At the end of ingestion, Azure AI Search holds a secure, searchable index of the internal policy data. Each original document has been broken into many smaller indexed chunks, each with an associated embedding vector. This structure allows the system to retrieve just the relevant pieces of documents when a question is asked, rather than an entire file. The ingestion process can be scheduled or continuous. For instance, an indexer can run periodically or be triggered on new file uploads, so the index stays up-to-date with the latest policies. Azure AI Search is built for scale, capable of indexing millions of documents and handling frequent updates, which is important if the company has a large or evolving document set (RAG and generative AI - Azure AI Search | Microsoft Learn).
Semantic Search Configuration in Azure AI Search
One of the powerful features we enable in Azure AI Search is semantic search, which in Azure’s terminology refers to an advanced AI-driven ranking of search results (previously called the semantic ranker). Semantic search improves result quality by understanding the intent of the query and the meaning of the documents, rather than relying only on keyword matching. Here’s how we configure and use it:
-
Enabling Semantic Search: Azure AI Search offers semantic ranking on certain pricing tiers (it generally requires a Cognitive Search S1 or above with semantic capabilities). We ensure our search service tier supports it, and then we can turn it on in queries by specifying
queryType="semantic"
and a semantic ranking profile. This tells Azure Search to use its built-in transformer-based models to re-rank the top results. Under the hood, Azure will take the initial search results (e.g., the top 50 documents from a keyword or hybrid query) and apply a language model to score how well each document’s content semantically answers the query (Choosing Between Keyword Search, Vector Search, Keyword-Vector Hybrid Search, Semantic Search, and Keyword, Vector, Semantic Hybrid Search when doing RAG with Python SDK for Azure OpenAI - Microsoft Q&A).
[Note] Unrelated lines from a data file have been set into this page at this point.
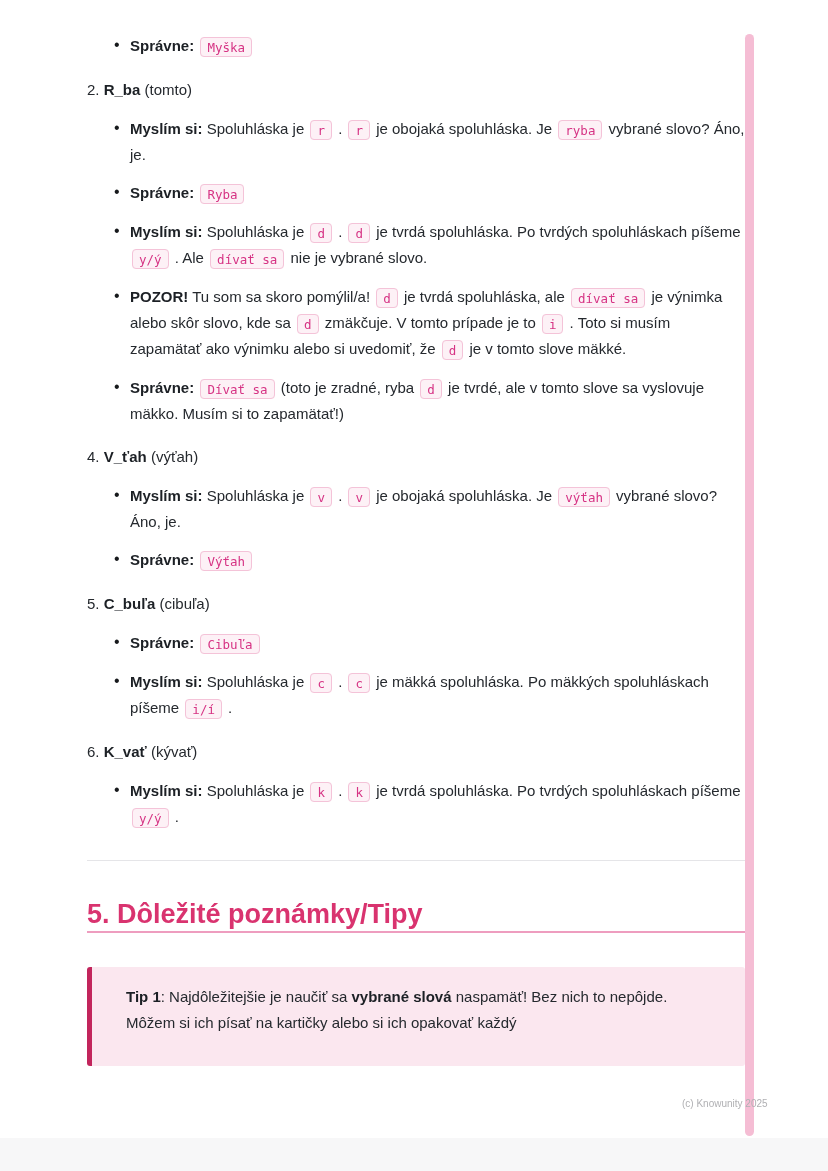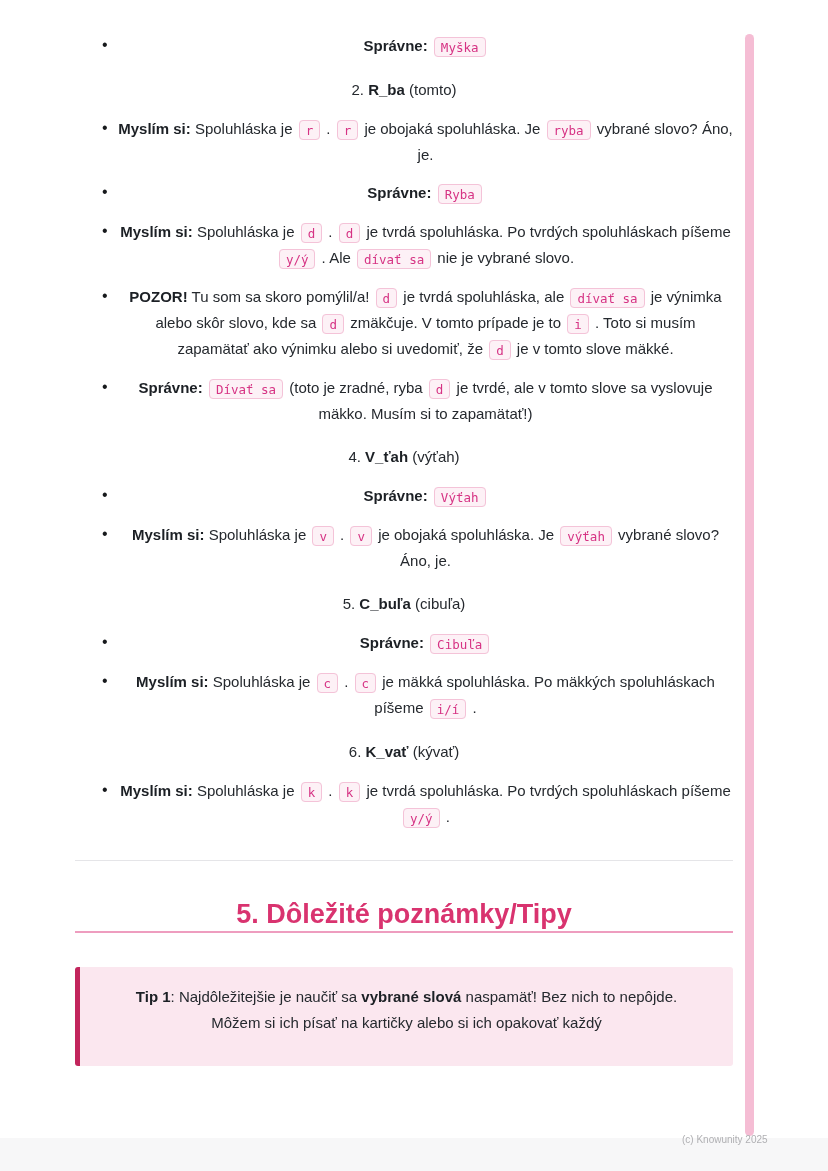"Správne: Myška" .content { left: 75px -> 87px; text-align: center -> none }
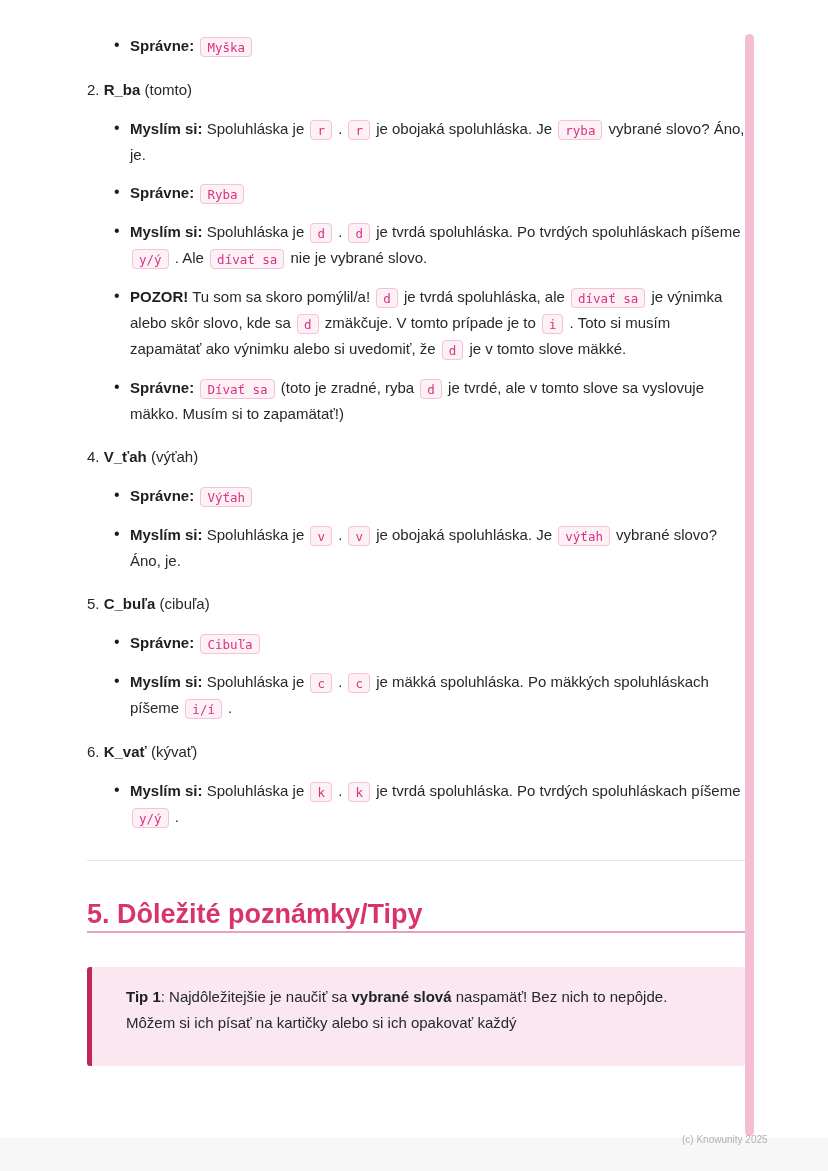"Správne: Výťah" li { order: before "Myslím si: Spoluhláska je v" -> after "Myslím si: Spoluhláska je v" }
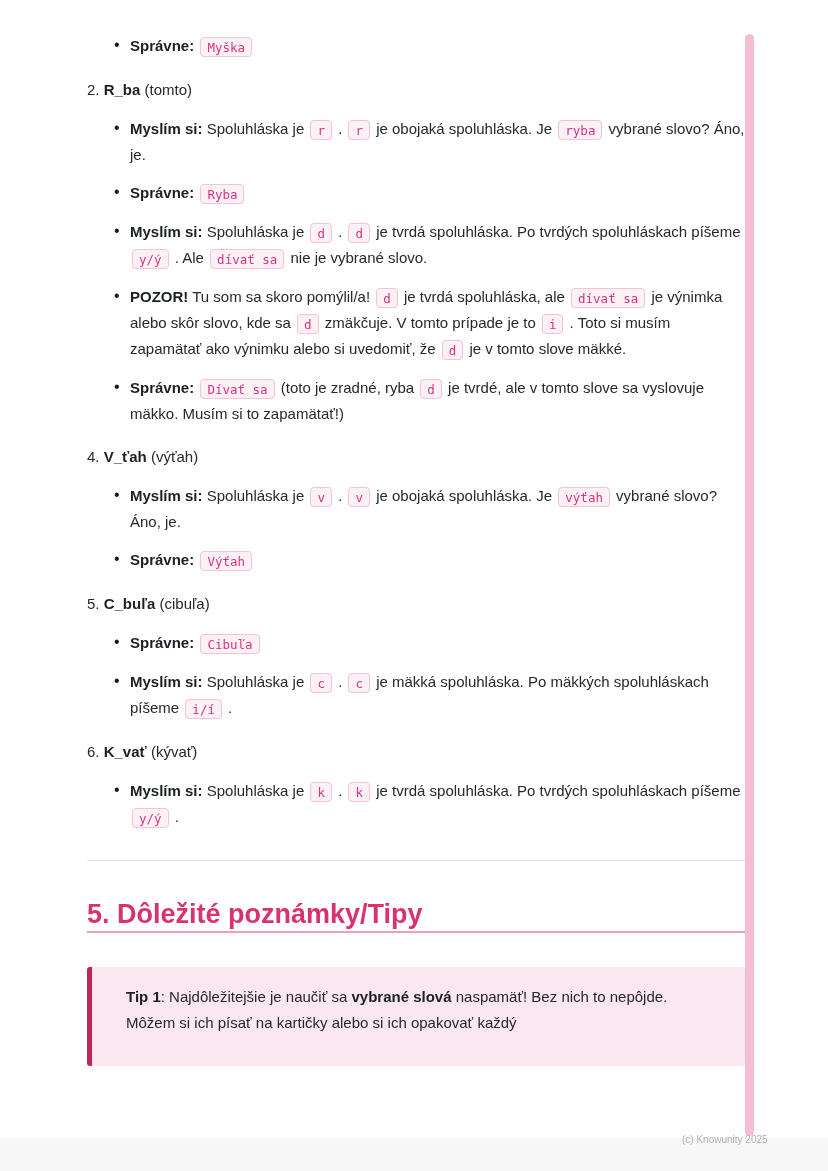"(c) Knowunity 2025" .watermark { top: 1134px -> 1098px }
The output is a re-ordered list where truly relevant passages are bubbled to the top, even if they weren’t the top by raw keyword score. Semantic mode also can return a caption for each result – a sentence from the document that seems to directly address the query – which can be useful for displaying a quick answer snippet to the user. -
Semantic Search for Context Retrieval: In the RAG pipeline, our primary goal is to retrieve the most relevant chunks of text to feed to the LLM. By using semantic ranking in Azure AI Search, we improve the chances that the chunks we retrieve indeed answer the user’s question. For example, if the user asks “How do we encrypt data in the cloud?”, a pure keyword search might match chunks containing words like “encrypt” or “data” but not necessarily the full context. Semantic search will look at the meaning of the question and the meaning of the text: a chunk that explains encryption of data at rest will be ranked highly even if it uses different phrasing (like “data is secured with encryption at rest using AES-256”) (Azure AI Search: Outperforming vector search with hybrid retrieval and reranking | Microsoft Community Hub). We configure a semantic ranking profile in Azure Search that suits Q&A, typically one that weights answer-like content. This involves choosing options such as which fields to include in semantic analysis (we’d include the main content field), the maximum number of results to re-rank (e.g. top 50), and enabling captions/highlighting.
-
Hybrid Semantic Retrieval: We often use semantic ranking in combination with vector search (hybrid retrieval). Azure AI Search allows a query to use both the vector index and the keyword index together (more on hybrid in the next section), and then apply semantic ranking on the merged result set. This query type is sometimes referred to as
"vectorSemanticHybrid"
in Azure OpenAI integrations – it means do a hybrid search, then semantically rerank. By doing this, we get the broad recall of vector similarity plus the precision of semantic understanding. Microsoft’s guidance and experiments indicate that hybrid retrieval plus semantic reranking yields the best results for generative AI scenarios (Azure AI Search: Outperforming vector search with hybrid retrieval and reranking | Microsoft Community Hub) (Azure AI Search: Outperforming vector search with hybrid retrieval and reranking | Microsoft Community Hub). We will adopt that approach: our Azure Search queries will use hybrid mode with semantic ranker enabled. In practice, that could be achieved by first performing a hybrid search via the Search REST API, then calling the semantic ranker, or if using the Azure OpenAI “data sources” integration, by specifying thevectorSemanticHybrid
query type. -
Tuning and Testing: We would test semantic search on sample queries to ensure it’s returning relevant snippets. Azure AI Search semantic capabilities can sometimes be tuned via the ranking profiles or by adjusting the content (for instance, adding a summary field might help). It’s also important to note that semantic search adds some latency (as it’s an extra neural processing step on top of retrieval) and may incur cognitive service costs, but for our use-case of internal Q&A, the improved relevance is usually worth it. We also ensure that any security trimming (if we had document-level security) is applied before semantic ranking, so the model only sees content the user is allowed to access.
In summary, semantic search in Azure AI Search is configured to understand the user’s query and the document meaning, giving us highly relevant passages. It works hand-in-hand with vector search in our architecture to retrieve the best possible context for the LLM.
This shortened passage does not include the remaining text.